## EXERCISE
Print every line of the material exactly.

## DATA

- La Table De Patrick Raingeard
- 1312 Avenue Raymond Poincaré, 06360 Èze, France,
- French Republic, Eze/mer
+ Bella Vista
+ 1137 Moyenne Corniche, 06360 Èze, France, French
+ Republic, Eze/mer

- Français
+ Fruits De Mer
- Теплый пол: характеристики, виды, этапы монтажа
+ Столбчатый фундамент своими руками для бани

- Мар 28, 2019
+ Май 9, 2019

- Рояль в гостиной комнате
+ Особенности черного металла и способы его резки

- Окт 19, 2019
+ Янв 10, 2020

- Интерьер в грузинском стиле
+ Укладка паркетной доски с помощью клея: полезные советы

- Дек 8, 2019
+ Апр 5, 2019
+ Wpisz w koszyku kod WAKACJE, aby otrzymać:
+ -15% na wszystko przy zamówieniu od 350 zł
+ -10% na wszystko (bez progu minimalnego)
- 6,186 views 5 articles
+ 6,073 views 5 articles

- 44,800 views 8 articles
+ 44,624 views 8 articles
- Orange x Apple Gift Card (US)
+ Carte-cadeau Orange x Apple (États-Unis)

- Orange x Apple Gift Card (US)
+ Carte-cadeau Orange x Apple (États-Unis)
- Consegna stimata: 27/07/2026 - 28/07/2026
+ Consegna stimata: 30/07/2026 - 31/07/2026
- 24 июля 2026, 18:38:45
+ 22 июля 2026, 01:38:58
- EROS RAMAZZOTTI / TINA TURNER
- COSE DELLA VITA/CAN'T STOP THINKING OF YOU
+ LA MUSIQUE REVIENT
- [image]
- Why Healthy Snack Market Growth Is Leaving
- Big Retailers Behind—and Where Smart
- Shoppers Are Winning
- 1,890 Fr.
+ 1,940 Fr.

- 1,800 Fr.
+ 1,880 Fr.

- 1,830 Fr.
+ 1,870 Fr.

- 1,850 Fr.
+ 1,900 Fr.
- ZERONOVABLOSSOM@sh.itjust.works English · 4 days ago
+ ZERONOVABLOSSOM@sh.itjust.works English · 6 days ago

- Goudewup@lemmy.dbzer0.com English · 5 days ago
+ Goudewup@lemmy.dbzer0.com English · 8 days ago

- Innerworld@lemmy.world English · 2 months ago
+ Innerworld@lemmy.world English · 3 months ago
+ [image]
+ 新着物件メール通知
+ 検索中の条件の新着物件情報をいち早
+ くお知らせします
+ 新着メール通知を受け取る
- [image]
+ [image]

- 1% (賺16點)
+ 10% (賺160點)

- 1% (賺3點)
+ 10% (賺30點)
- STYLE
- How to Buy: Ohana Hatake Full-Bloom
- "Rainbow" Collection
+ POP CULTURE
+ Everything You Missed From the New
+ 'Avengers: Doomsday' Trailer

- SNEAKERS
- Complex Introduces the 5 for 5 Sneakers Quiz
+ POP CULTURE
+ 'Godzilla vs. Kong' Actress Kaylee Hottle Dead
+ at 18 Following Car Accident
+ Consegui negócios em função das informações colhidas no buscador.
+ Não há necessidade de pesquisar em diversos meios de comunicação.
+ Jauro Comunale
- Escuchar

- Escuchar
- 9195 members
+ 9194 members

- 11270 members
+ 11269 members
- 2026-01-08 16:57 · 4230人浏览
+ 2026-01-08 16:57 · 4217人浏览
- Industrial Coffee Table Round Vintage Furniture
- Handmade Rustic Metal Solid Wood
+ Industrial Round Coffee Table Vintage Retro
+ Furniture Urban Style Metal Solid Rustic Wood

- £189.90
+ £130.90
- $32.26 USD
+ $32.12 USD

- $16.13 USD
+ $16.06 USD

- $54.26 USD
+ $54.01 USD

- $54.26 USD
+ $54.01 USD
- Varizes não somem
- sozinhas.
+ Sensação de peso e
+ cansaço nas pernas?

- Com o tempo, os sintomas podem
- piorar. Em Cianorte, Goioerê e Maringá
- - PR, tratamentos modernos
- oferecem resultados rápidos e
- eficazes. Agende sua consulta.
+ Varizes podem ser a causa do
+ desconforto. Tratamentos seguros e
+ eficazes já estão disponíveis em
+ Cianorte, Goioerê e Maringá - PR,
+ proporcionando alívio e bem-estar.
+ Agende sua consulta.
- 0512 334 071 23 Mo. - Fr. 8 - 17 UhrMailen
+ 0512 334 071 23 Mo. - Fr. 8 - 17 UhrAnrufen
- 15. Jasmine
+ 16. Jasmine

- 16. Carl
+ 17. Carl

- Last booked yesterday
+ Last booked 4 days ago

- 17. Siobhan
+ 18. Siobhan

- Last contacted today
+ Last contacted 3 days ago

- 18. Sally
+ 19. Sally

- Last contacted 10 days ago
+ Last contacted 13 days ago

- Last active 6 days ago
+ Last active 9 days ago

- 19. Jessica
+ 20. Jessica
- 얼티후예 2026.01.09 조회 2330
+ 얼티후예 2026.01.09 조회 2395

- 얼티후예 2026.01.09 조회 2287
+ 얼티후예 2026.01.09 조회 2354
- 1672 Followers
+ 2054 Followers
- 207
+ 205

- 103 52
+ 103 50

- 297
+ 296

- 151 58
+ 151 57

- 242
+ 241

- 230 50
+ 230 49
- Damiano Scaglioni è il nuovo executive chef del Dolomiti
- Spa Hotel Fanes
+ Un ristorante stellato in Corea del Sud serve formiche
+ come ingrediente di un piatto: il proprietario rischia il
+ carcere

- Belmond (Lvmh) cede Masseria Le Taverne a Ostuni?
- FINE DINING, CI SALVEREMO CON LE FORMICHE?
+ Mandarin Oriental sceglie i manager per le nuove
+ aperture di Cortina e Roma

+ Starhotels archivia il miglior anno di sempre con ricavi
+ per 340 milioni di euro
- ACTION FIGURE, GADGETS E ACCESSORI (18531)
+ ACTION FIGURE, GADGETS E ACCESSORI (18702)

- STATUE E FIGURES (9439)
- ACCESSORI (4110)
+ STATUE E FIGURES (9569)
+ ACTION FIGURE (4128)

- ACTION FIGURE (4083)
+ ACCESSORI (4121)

## RESULT OF THE TASK
- La Table De Patrick Raingeard
- 1312 Avenue Raymond Poincaré, 06360 Èze, France,
- French Republic, Eze/mer
+ Bella Vista
+ 1137 Moyenne Corniche, 06360 Èze, France, French
+ Republic, Eze/mer

- Français
+ Fruits De Mer
- Теплый пол: характеристики, виды, этапы монтажа
+ Столбчатый фундамент своими руками для бани

- Мар 28, 2019
+ Май 9, 2019

- Рояль в гостиной комнате
+ Особенности черного металла и способы его резки

- Окт 19, 2019
+ Янв 10, 2020

- Интерьер в грузинском стиле
+ Укладка паркетной доски с помощью клея: полезные советы

- Дек 8, 2019
+ Апр 5, 2019
+ Wpisz w koszyku kod WAKACJE, aby otrzymać:
+ -15% na wszystko przy zamówieniu od 350 zł
+ -10% na wszystko (bez progu minimalnego)
- 6,186 views 5 articles
+ 6,073 views 5 articles

- 44,800 views 8 articles
+ 44,624 views 8 articles
- Orange x Apple Gift Card (US)
+ Carte-cadeau Orange x Apple (États-Unis)

- Orange x Apple Gift Card (US)
+ Carte-cadeau Orange x Apple (États-Unis)
- Consegna stimata: 27/07/2026 - 28/07/2026
+ Consegna stimata: 30/07/2026 - 31/07/2026
- 24 июля 2026, 18:38:45
+ 22 июля 2026, 01:38:58
- EROS RAMAZZOTTI / TINA TURNER
- COSE DELLA VITA/CAN'T STOP THINKING OF YOU
+ LA MUSIQUE REVIENT
- [image]
- Why Healthy Snack Market Growth Is Leaving
- Big Retailers Behind—and Where Smart
- Shoppers Are Winning
- 1,890 Fr.
+ 1,940 Fr.

- 1,800 Fr.
+ 1,880 Fr.

- 1,830 Fr.
+ 1,870 Fr.

- 1,850 Fr.
+ 1,900 Fr.
- ZERONOVABLOSSOM@sh.itjust.works English · 4 days ago
+ ZERONOVABLOSSOM@sh.itjust.works English · 6 days ago

- Goudewup@lemmy.dbzer0.com English · 5 days ago
+ Goudewup@lemmy.dbzer0.com English · 8 days ago

- Innerworld@lemmy.world English · 2 months ago
+ Innerworld@lemmy.world English · 3 months ago
+ [image]
+ 新着物件メール通知
+ 検索中の条件の新着物件情報をいち早
+ くお知らせします
+ 新着メール通知を受け取る
- [image]
+ [image]

- 1% (賺16點)
+ 10% (賺160點)

- 1% (賺3點)
+ 10% (賺30點)
- STYLE
- How to Buy: Ohana Hatake Full-Bloom
- "Rainbow" Collection
+ POP CULTURE
+ Everything You Missed From the New
+ 'Avengers: Doomsday' Trailer

- SNEAKERS
- Complex Introduces the 5 for 5 Sneakers Quiz
+ POP CULTURE
+ 'Godzilla vs. Kong' Actress Kaylee Hottle Dead
+ at 18 Following Car Accident
+ Consegui negócios em função das informações colhidas no buscador.
+ Não há necessidade de pesquisar em diversos meios de comunicação.
+ Jauro Comunale
- Escuchar

- Escuchar
- 9195 members
+ 9194 members

- 11270 members
+ 11269 members
- 2026-01-08 16:57 · 4230人浏览
+ 2026-01-08 16:57 · 4217人浏览
- Industrial Coffee Table Round Vintage Furniture
- Handmade Rustic Metal Solid Wood
+ Industrial Round Coffee Table Vintage Retro
+ Furniture Urban Style Metal Solid Rustic Wood

- £189.90
+ £130.90
- $32.26 USD
+ $32.12 USD

- $16.13 USD
+ $16.06 USD

- $54.26 USD
+ $54.01 USD

- $54.26 USD
+ $54.01 USD
- Varizes não somem
- sozinhas.
+ Sensação de peso e
+ cansaço nas pernas?

- Com o tempo, os sintomas podem
- piorar. Em Cianorte, Goioerê e Maringá
- - PR, tratamentos modernos
- oferecem resultados rápidos e
- eficazes. Agende sua consulta.
+ Varizes podem ser a causa do
+ desconforto. Tratamentos seguros e
+ eficazes já estão disponíveis em
+ Cianorte, Goioerê e Maringá - PR,
+ proporcionando alívio e bem-estar.
+ Agende sua consulta.
- 0512 334 071 23 Mo. - Fr. 8 - 17 UhrMailen
+ 0512 334 071 23 Mo. - Fr. 8 - 17 UhrAnrufen
- 15. Jasmine
+ 16. Jasmine

- 16. Carl
+ 17. Carl

- Last booked yesterday
+ Last booked 4 days ago

- 17. Siobhan
+ 18. Siobhan

- Last contacted today
+ Last contacted 3 days ago

- 18. Sally
+ 19. Sally

- Last contacted 10 days ago
+ Last contacted 13 days ago

- Last active 6 days ago
+ Last active 9 days ago

- 19. Jessica
+ 20. Jessica
- 얼티후예 2026.01.09 조회 2330
+ 얼티후예 2026.01.09 조회 2395

- 얼티후예 2026.01.09 조회 2287
+ 얼티후예 2026.01.09 조회 2354
- 1672 Followers
+ 2054 Followers
- 207
+ 205

- 103 52
+ 103 50

- 297
+ 296

- 151 58
+ 151 57

- 242
+ 241

- 230 50
+ 230 49
- Damiano Scaglioni è il nuovo executive chef del Dolomiti
- Spa Hotel Fanes
+ Un ristorante stellato in Corea del Sud serve formiche
+ come ingrediente di un piatto: il proprietario rischia il
+ carcere

- Belmond (Lvmh) cede Masseria Le Taverne a Ostuni?
- FINE DINING, CI SALVEREMO CON LE FORMICHE?
+ Mandarin Oriental sceglie i manager per le nuove
+ aperture di Cortina e Roma

+ Starhotels archivia il miglior anno di sempre con ricavi
+ per 340 milioni di euro
- ACTION FIGURE, GADGETS E ACCESSORI (18531)
+ ACTION FIGURE, GADGETS E ACCESSORI (18702)

- STATUE E FIGURES (9439)
- ACCESSORI (4110)
+ STATUE E FIGURES (9569)
+ ACTION FIGURE (4128)

- ACTION FIGURE (4083)
+ ACCESSORI (4121)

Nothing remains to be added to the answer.